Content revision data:
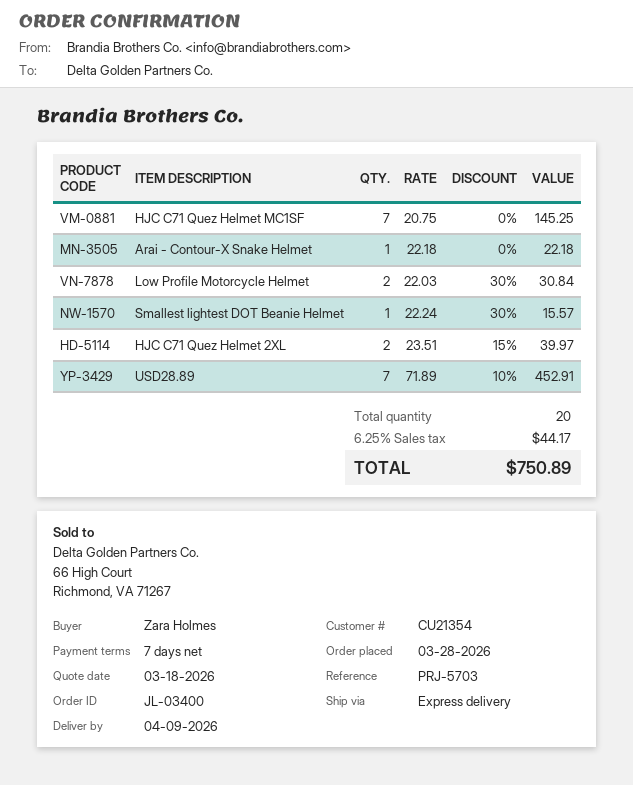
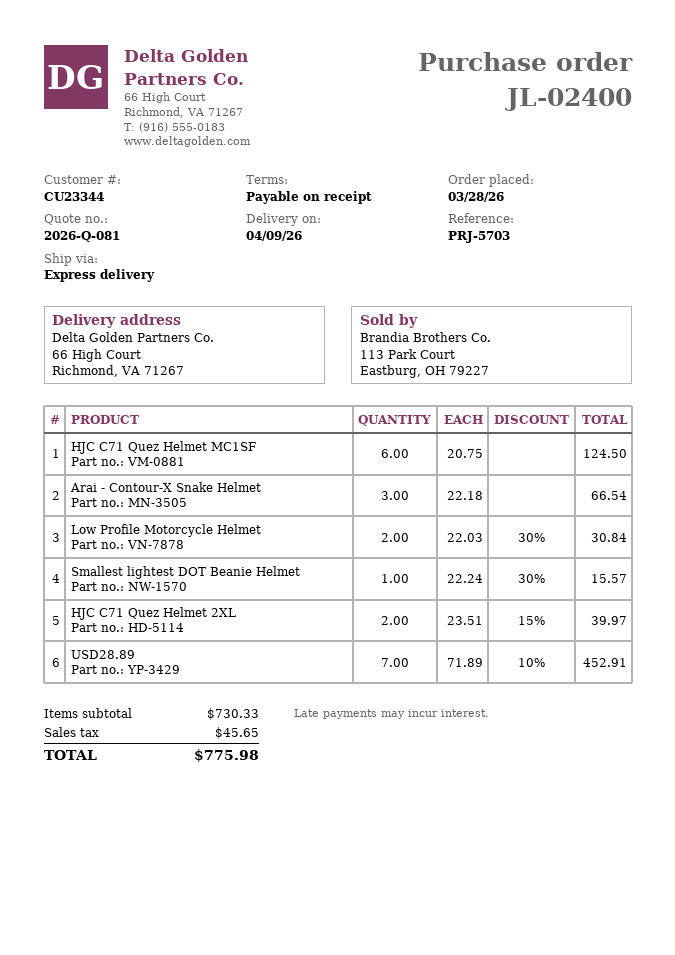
order number: JL-03400 -> JL-02400
payment terms: 7 days -> on receipt
customer number: CU21354 -> CU23344
HJC C71 Quez Helmet MC1SF: 7 x 20.75 = 145.25 -> 6 x 20.75 = 124.50
Arai - Contour-X Snake Helmet: 1 x 22.18 = 22.18 -> 3 x 22.18 = 66.54
tax: 44.17 -> 45.65
total: 750.89 -> 775.98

EXERCISE
Output every entry word for word, but omit the pictures.

ANSWER SPACE
order number: JL-03400 -> JL-02400
payment terms: 7 days -> on receipt
customer number: CU21354 -> CU23344
HJC C71 Quez Helmet MC1SF: 7 x 20.75 = 145.25 -> 6 x 20.75 = 124.50
Arai - Contour-X Snake Helmet: 1 x 22.18 = 22.18 -> 3 x 22.18 = 66.54
tax: 44.17 -> 45.65
total: 750.89 -> 775.98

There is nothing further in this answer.